What is required
Copy out the data word for word, without any of its pictures.
━━━━━ Source information ━━━━━
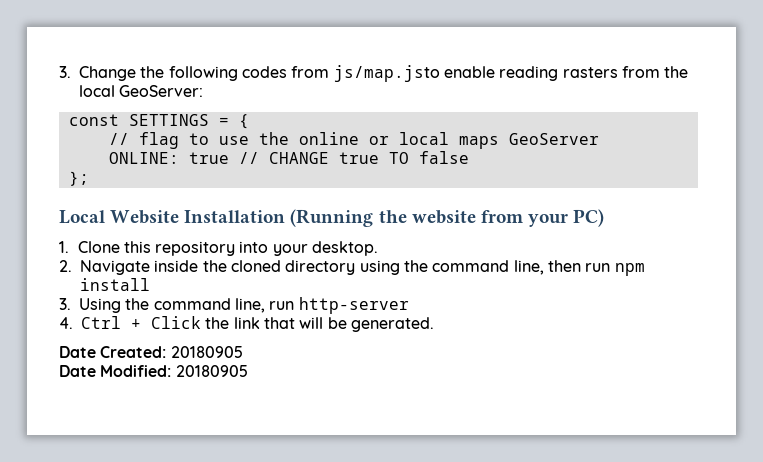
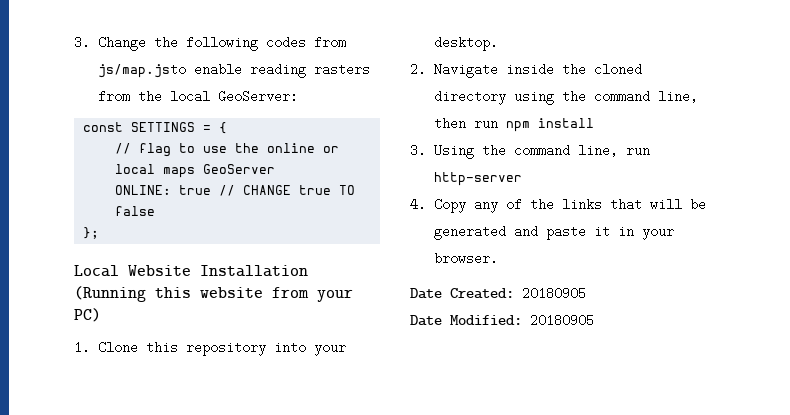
- Local Website Installation (Running the website from your PC)
+ Local Website Installation (Running this website from your PC)
- 4. Ctrl + Click the link that will be generated.
+ 4. Copy any of the links that will be generated and paste it in your browser.

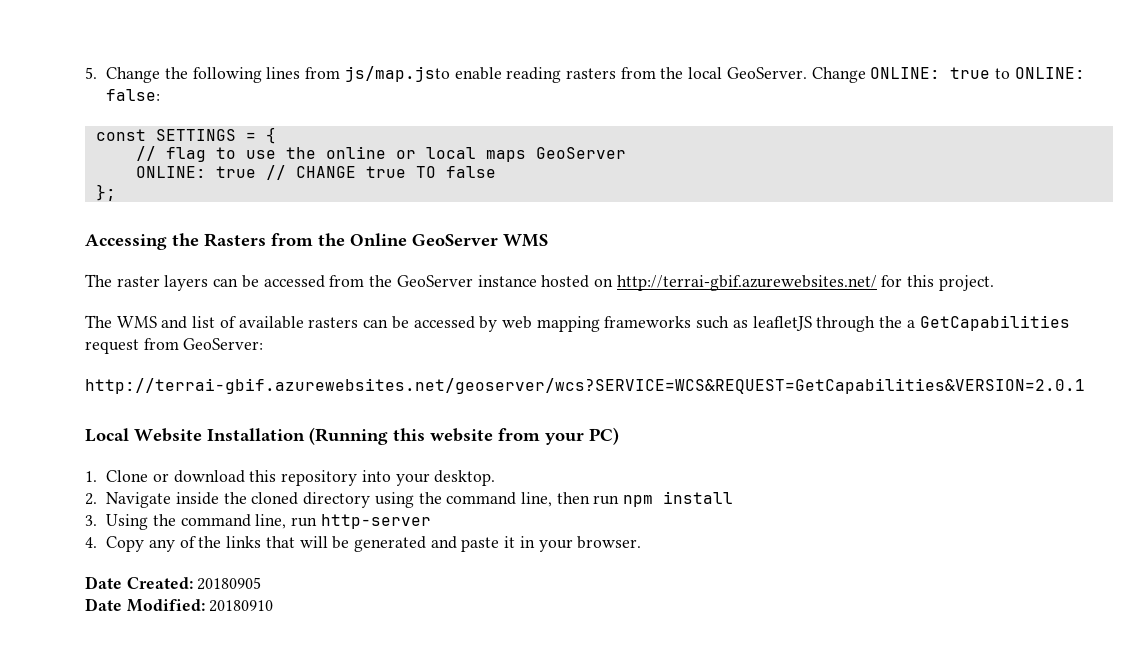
- 3. Change the following codes from js/map.jsto enable reading rasters from the local GeoServer:
+ 5. Change the following lines from js/map.jsto enable reading rasters from the local GeoServer. Change ONLINE: true to ONLINE: false:
+ Accessing the Rasters from the Online GeoServer WMS
+ The raster layers can be accessed from the GeoServer instance hosted on http://terrai-gbif.azurewebsites.net/ for this project.
+ The WMS and list of available rasters can be accessed by web mapping frameworks such as leafletJS through the a GetCapabilities request from GeoServer:
+ http://terrai-gbif.azurewebsites.net/geoserver/wcs?SERVICE=WCS&REQUEST=GetCapabilities&VERSION=2.0.1
- 1. Clone this repository into your desktop.
+ 1. Clone or download this repository into your desktop.
- Date Modified: 20180905
+ Date Modified: 20180910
━━━━━
Solution for this task
- Local Website Installation (Running the website from your PC)
+ Local Website Installation (Running this website from your PC)
- 4. Ctrl + Click the link that will be generated.
+ 4. Copy any of the links that will be generated and paste it in your browser.

- 3. Change the following codes from js/map.jsto enable reading rasters from the local GeoServer:
+ 5. Change the following lines from js/map.jsto enable reading rasters from the local GeoServer. Change ONLINE: true to ONLINE: false:
+ Accessing the Rasters from the Online GeoServer WMS
+ The raster layers can be accessed from the GeoServer instance hosted on http://terrai-gbif.azurewebsites.net/ for this project.
+ The WMS and list of available rasters can be accessed by web mapping frameworks such as leafletJS through the a GetCapabilities request from GeoServer:
+ http://terrai-gbif.azurewebsites.net/geoserver/wcs?SERVICE=WCS&REQUEST=GetCapabilities&VERSION=2.0.1
- 1. Clone this repository into your desktop.
+ 1. Clone or download this repository into your desktop.
- Date Modified: 20180905
+ Date Modified: 20180910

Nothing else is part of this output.